Task instructions
Everything in the listing below must be reproduced exactly, apart from its images.

====

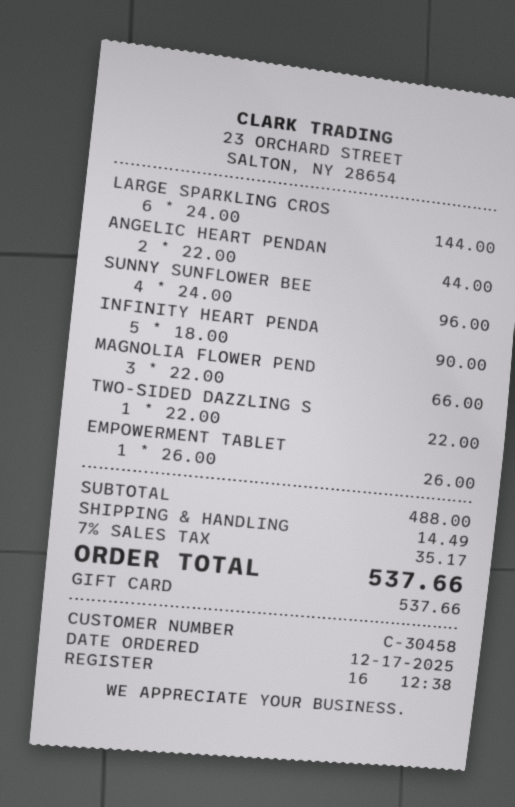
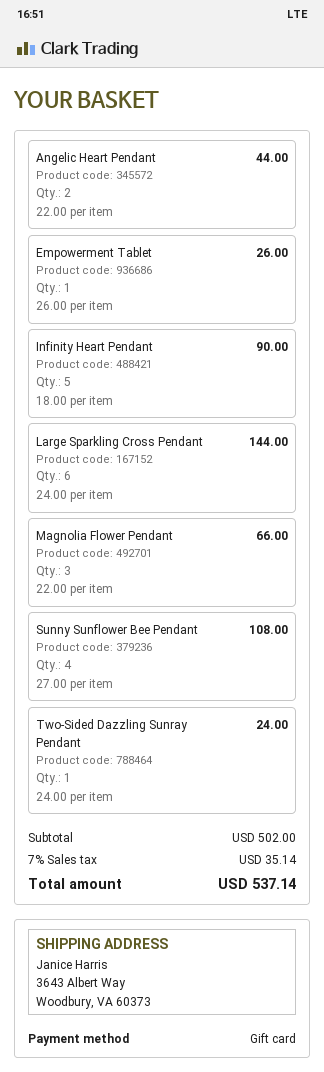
SUNNY SUNFLOWER BEE: 4 x 24.00 = 96.00 -> 4 x 27.00 = 108.00
TWO-SIDED DAZZLING S: 1 x 22.00 = 22.00 -> 1 x 24.00 = 24.00
subtotal: 488.00 -> 502.00
shipping: 14.49 -> none
tax: 7% = 35.17 -> 7% = 35.14
total: 537.66 -> 537.14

====

Exercise response
SUNNY SUNFLOWER BEE: 4 x 24.00 = 96.00 -> 4 x 27.00 = 108.00
TWO-SIDED DAZZLING S: 1 x 22.00 = 22.00 -> 1 x 24.00 = 24.00
subtotal: 488.00 -> 502.00
shipping: 14.49 -> none
tax: 7% = 35.17 -> 7% = 35.14
total: 537.66 -> 537.14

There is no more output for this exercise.